Was the bangle-train going to die out with her?
Molly nudged her with an elbow. “Go ahead with the challenge. What were you about to say before you embraced life and chose the waffles?”
Ani laughed a little, although “embracing life” might be a stretch. “Surviving life” felt a little closer to reality right now. “Right, the random stranger. Whether or not we have a connection yet to be discovered. Have any of you heard the name Gil before?”
“Was that the stranger’s name?”
“No, that was Victor Canseco. Do any of you know either of those names?”
They all shook their heads.
“I can ask Sam,” Molly offered. “He knows most people around here.” She picked up her phone to text her man.
“So does Bear,” said Lila. “He knows everyone, and I mean, everyone, at least for the past fifteen years.” Bear owned The Fang, the local dive where Lila tended bar, so of course he would be a good bet for finding this “Gil.”
“As long as we’re boasting about our guys, Nick could find him in a flash,” Charlie boasted. “His investigative skills are second to none.”
“How did we stumble into some kind of boyfriend competition?” Ani wondered.
“Oh no, Bear isn’t my boy—” Lila was interrupted by Molly thrusting her phone into the air in a gesture of triumph.
“Wait, I’ve got it. Sam Coburn for the win. Gil McGowan is the brother of Lachlan McGowan, a glacier scientist who comes here in the spring to study the jökulhlaup. Gil is probably staying with his brother. Sam says they’re twins.”
That must be them.
Ani’s sourdough waffles arrived, and the heavenly aroma of maple syrup and butter sent everything else out of her mind. “Maybe I’ll happen to run into him after I head back to town.”
“You can’t leave yet,” said Charlie. “The kids need you, and by kids, of course I mean me.”
Ani smiled, beyond touched by her friend’s affection. It felt so good after everything she’d been through with John.
Charlie caught sight of someone and jumped to her feet. Ani turned to see a group of hoodie-wearing teenagers crowding into the restaurant.

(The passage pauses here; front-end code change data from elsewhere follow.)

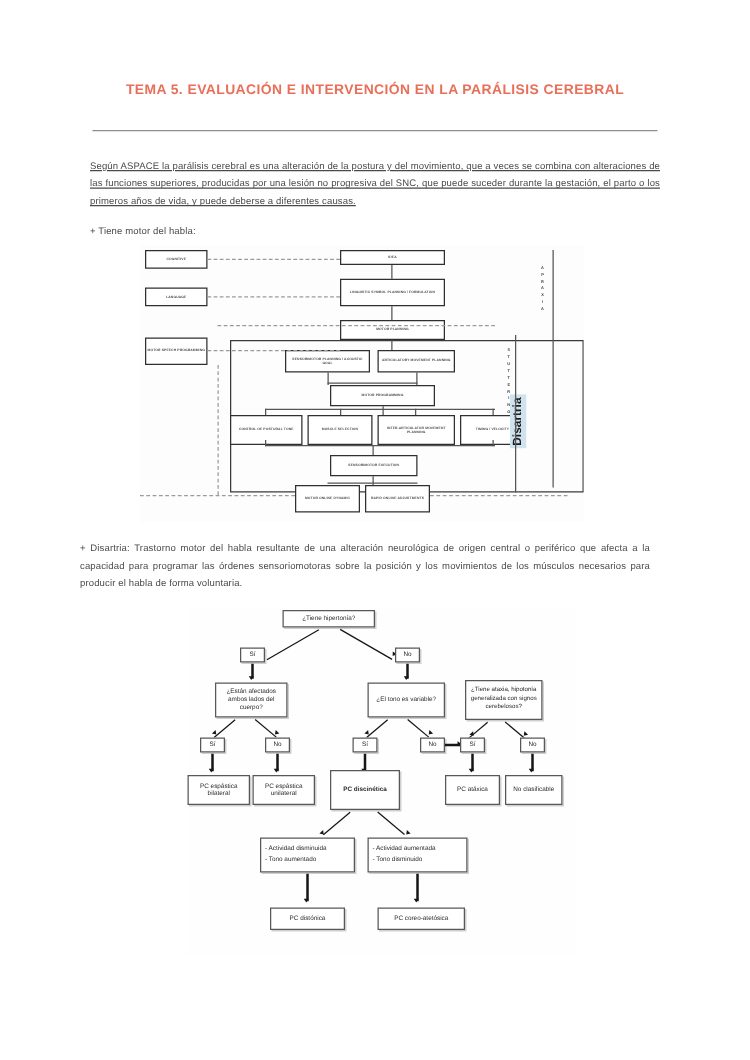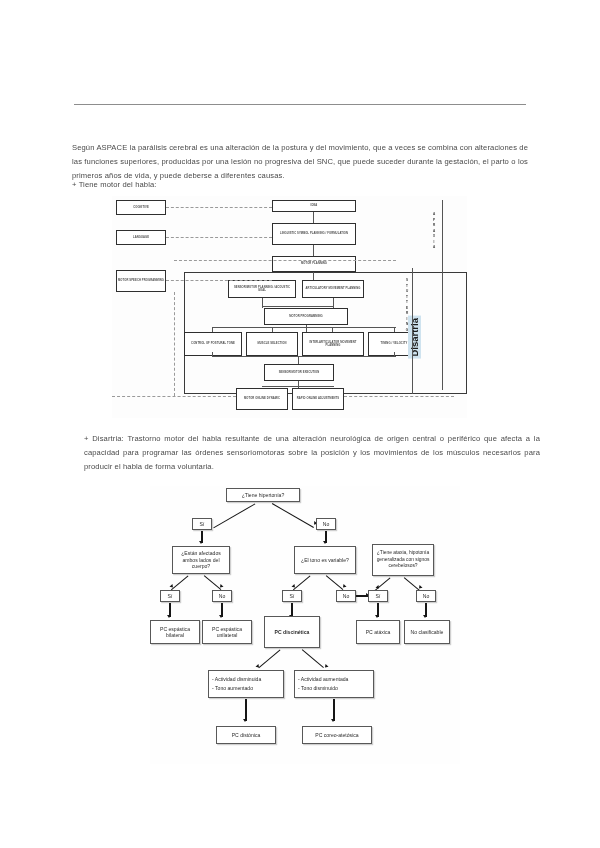--- a/index.html
+++ b/index.html
@@ -203,6 +203,7 @@
 
 <div class="page">
 
+  <div class="doc-title">TEMA 5. EVALUACIÓN E INTERVENCIÓN EN LA PARÁLISIS CEREBRAL</div>
   <div class="title-rule"></div>
 
   <div class="para para-intro">Según ASPACE la parálisis cerebral es una alteración de la postura y del movimiento, que a veces se combina con alteraciones de las funciones superiores, producidas por una lesión no progresiva del SNC, que puede suceder durante la gestación, el parto o los primeros años de vida, y puede deberse a diferentes causas.</div>

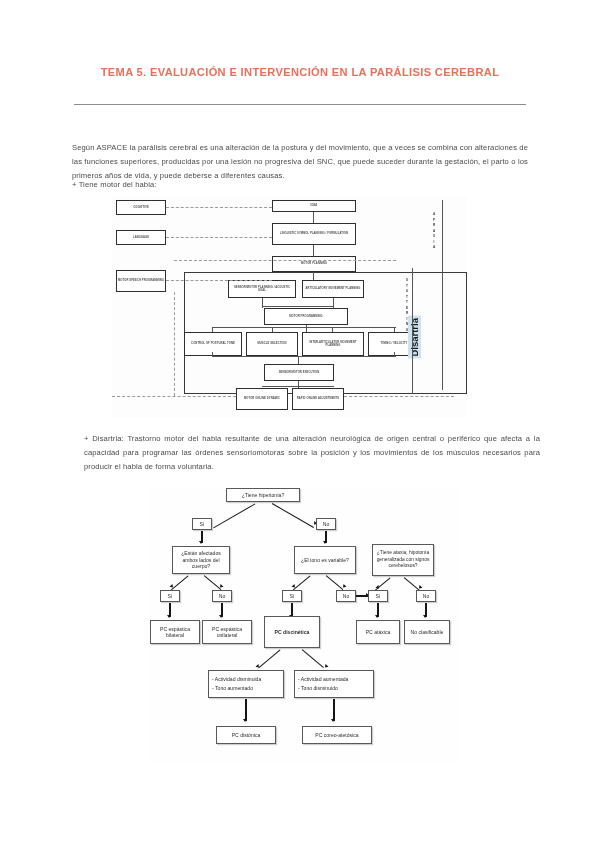--- a/index.html
+++ b/index.html
@@ -53,7 +53,7 @@
     text-align: justify;
     letter-spacing: 0.12px;
   }
-  .para-intro { left: 72px; top: 141px; width: 456px; }
+  .para-intro { left: 72px; top: 126px; width: 456px; text-decoration: underline; }
   .para-disartria { left: 84px; top: 432px; width: 456px; }
 
   .bullet-line {

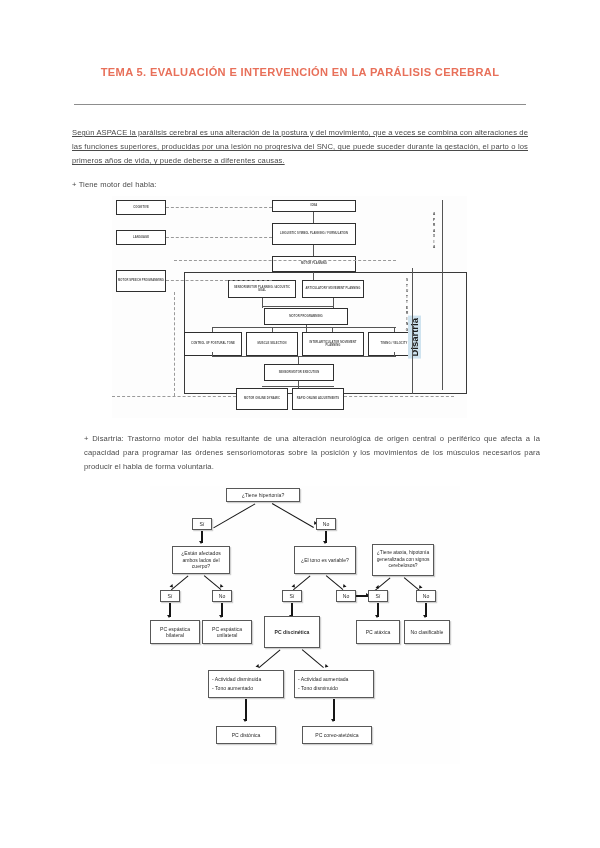--- a/index.html
+++ b/index.html
@@ -54,7 +54,7 @@
     letter-spacing: 0.12px;
   }
   .para-intro { left: 72px; top: 126px; width: 456px; text-decoration: underline; }
-  .para-disartria { left: 84px; top: 432px; width: 456px; }
+  .para-disartria { left: 64px; top: 432px; width: 456px; }
 
   .bullet-line {
     position: absolute;

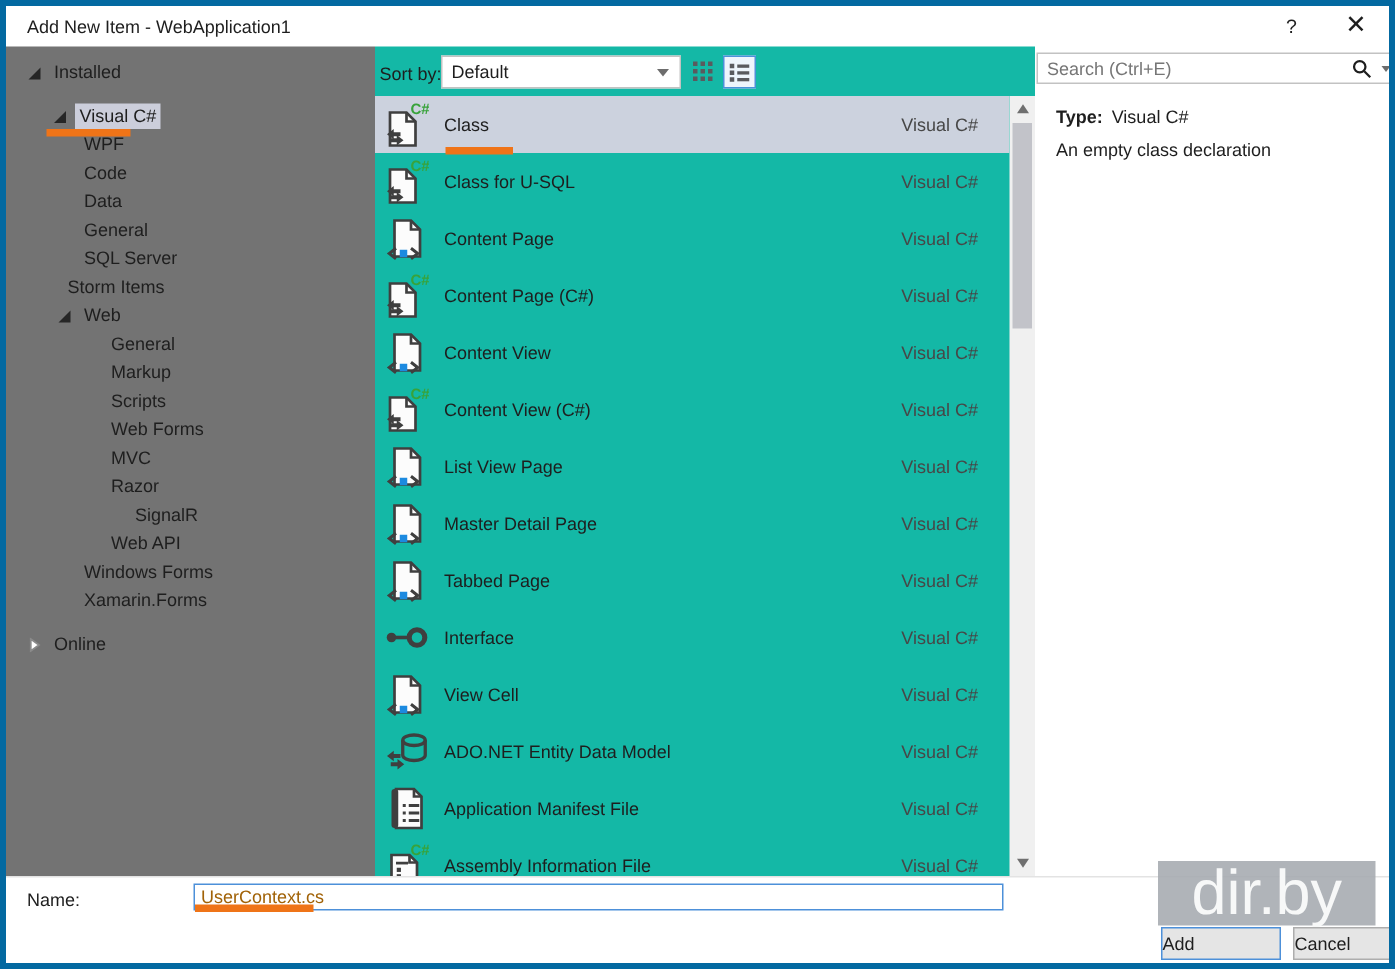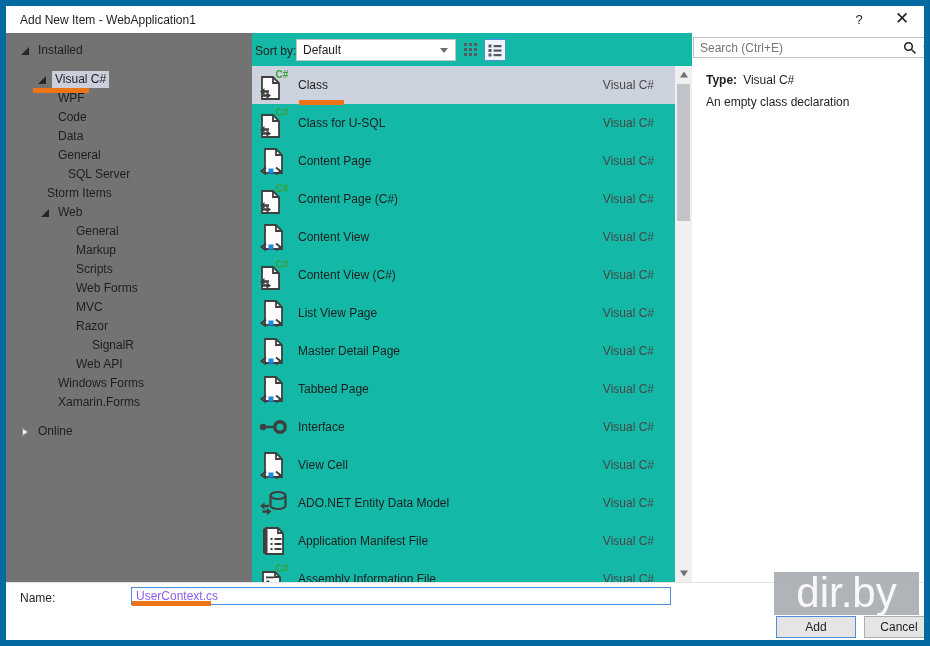--- a/index.html
+++ b/index.html
@@ -5,7 +5,7 @@
   html,body{margin:0;padding:0;background:#d8d8d8;}
   .window{
     position:relative;width:930px;height:646px;background:#ffffff;
-    border:6px solid #0369a1;box-sizing:border-box;overflow:hidden;
+    border:4px solid #0369a1;box-sizing:border-box;overflow:hidden;
     font-family:"Liberation Sans",sans-serif;font-size:12px;color:#1e1e1e;
     -webkit-font-smoothing:antialiased;
   }

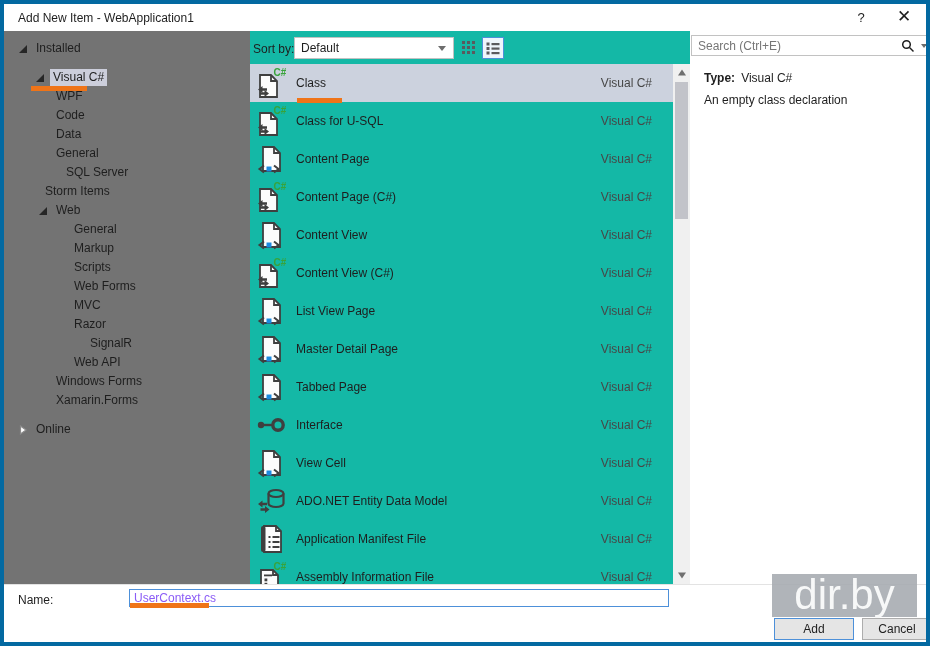--- a/index.html
+++ b/index.html
@@ -110,7 +110,7 @@
         <span class="tree-arrow"></span>
         <span class="tree-label">General</span>
       </div>
-      <div class="tree-row" style="padding-left: 43px;">
+      <div class="tree-row" style="padding-left: 33px;">
         <span class="tree-arrow"></span>
         <span class="tree-label">SQL Server</span>
       </div>

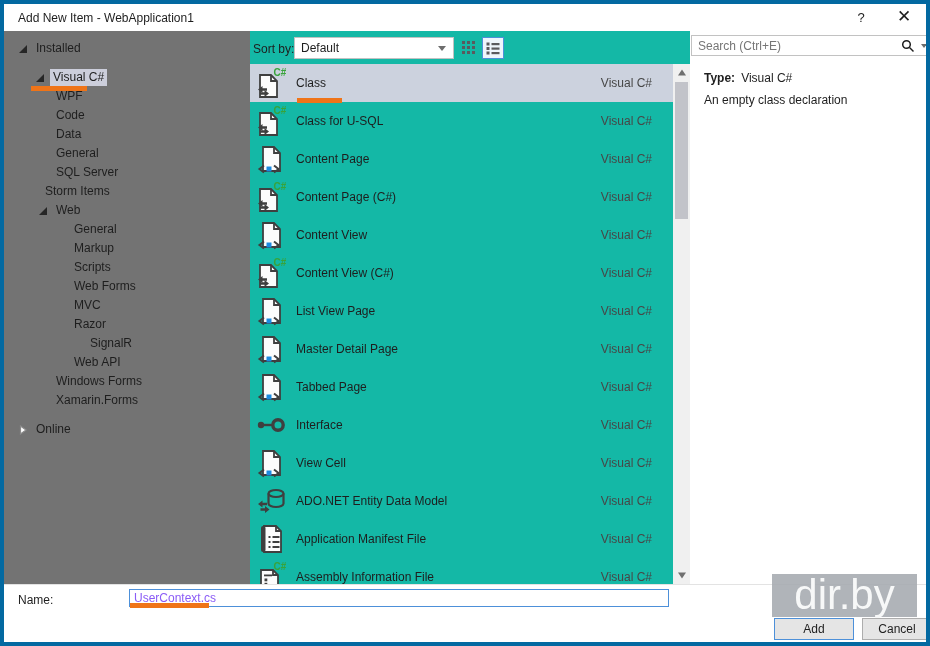--- a/index.html
+++ b/index.html
@@ -58,7 +58,7 @@
   
   .footer{position:absolute;left:0;bottom:0;right:0;height:58px;background:#fff;border-top:1px solid #e3e3e3;box-sizing:border-box;}
   .name-label{position:absolute;left:14px;top:8px;}
-  .name-input{position:absolute;left:125px;top:4px;width:540px;height:18px;border:1px solid var(--focus);box-sizing:border-box;font-family:"Liberation Sans",sans-serif;font-size:12px;color:#8b5cf6;padding:0 4px;outline:none;}
+  .name-input{position:absolute;left:125px;top:4px;width:540px;height:18px;border:1px solid var(--focus);box-sizing:border-box;font-family:"Liberation Sans",sans-serif;font-size:12px;color:#a16207;padding:0 4px;outline:none;}
   .name-underline{position:absolute;left:126px;top:18px;width:79px;height:4.5px;background:var(--accent);z-index:3;}
   .btn{position:absolute;top:33px;height:22px;background:#e5e5e5;box-sizing:border-box;text-align:center;line-height:20px;font-size:12px;color:#1e1e1e;cursor:default;}
   .btn.add{left:770px;width:80px;border:1px solid var(--focus);}

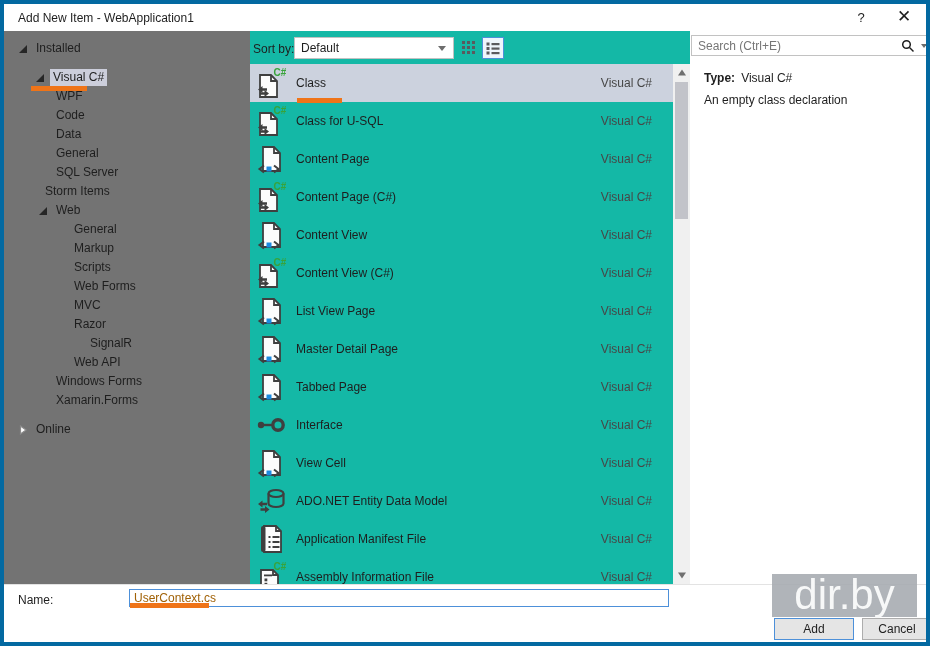--- a/index.html
+++ b/index.html
@@ -60,7 +60,7 @@
   .name-label{position:absolute;left:14px;top:8px;}
   .name-input{position:absolute;left:125px;top:4px;width:540px;height:18px;border:1px solid var(--focus);box-sizing:border-box;font-family:"Liberation Sans",sans-serif;font-size:12px;color:#a16207;padding:0 4px;outline:none;}
   .name-underline{position:absolute;left:126px;top:18px;width:79px;height:4.5px;background:var(--accent);z-index:3;}
-  .btn{position:absolute;top:33px;height:22px;background:#e5e5e5;box-sizing:border-box;text-align:center;line-height:20px;font-size:12px;color:#1e1e1e;cursor:default;}
+  .btn{position:absolute;top:33px;height:22px;background:#e5e5e5;box-sizing:border-box;text-align:left;line-height:20px;font-size:12px;color:#1e1e1e;cursor:default;}
   .btn.add{left:770px;width:80px;border:1px solid var(--focus);}
   .btn.cancel{left:858px;width:70px;border:1px solid #adadad;}
   .watermark{position:absolute;left:768px;top:-11px;width:145px;height:43px;background:rgba(165,170,175,0.88);color:#f7f8f8;font-size:42px;line-height:41px;text-align:center;pointer-events:none;z-index:6;letter-spacing:0px;}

“This is so fantastic,” Charlie said. “That’s a group of Ahtna teenagers heading off for a survival skills campout. Fire Peak Lodge is sponsoring the trip—my idea, of course. The sponsorship, not the campout. That’s their idea, and I sure hope they know what they’re doing.” She hurried off to greet them.
Molly was still scanning her phone. “Sam knows where the McGowan brothers live. He’s drawing a map.”
A map…how old-school. Ani had to laugh. Only in Firelight Ridge.
3
As he jogged up the steep trail behind his brother’s house, Gil McGowan welcomed the burn of pure mountain air pumping through his lungs. It chased away the irritation of being interrogated by a state trooper first thing in the morning. The man hadn’t even had the courtesy to wait until Gil had made coffee.
His brother was already out of the house, checking ground temperature readings on his latest experiment. Good thing, too—Lachlan didn’t handle disruptions well, especially if they wore official uniforms and seemed to imply wrongdoing. He would have been so nervous he might have confessed to murdering Victor, instead of simply being his colleague. That was Gil’s role—shield, protector, handler of the world.
Gil had spent ten minutes smiling pleasantly at the trooper, giving him absolutely no information beyond the basics about Victor. As a member of the Diplomatic Security Service, though currently on leave, his automatic protective impulses had kicked in as soon as Victor’s name came up.
With the state trooper finally out of his hair, Gil had gone for his run. Coffee when he got back, he’d decided. He needed the pounding of his feet against the forest floor, the flutter-whisper of the cottonwood leaves, the pure air pumping in and out of his lungs.
Was Victor in trouble?
When he reached a spot where he could pick up a consistent Wi-Fi signal from a nearby lodge, he called Victor. He was probably back in Fairbanks by now after his summer research stint out at Smoky Lake.
“Why did a state trooper just interrogate me about you, dude?”
“Oh fuck. I knew this was coming. I knew it, I knew it. They’re after me. They’ll do anything to stop me.”
Good lord. Victor sounded as if he hadn’t slept in weeks.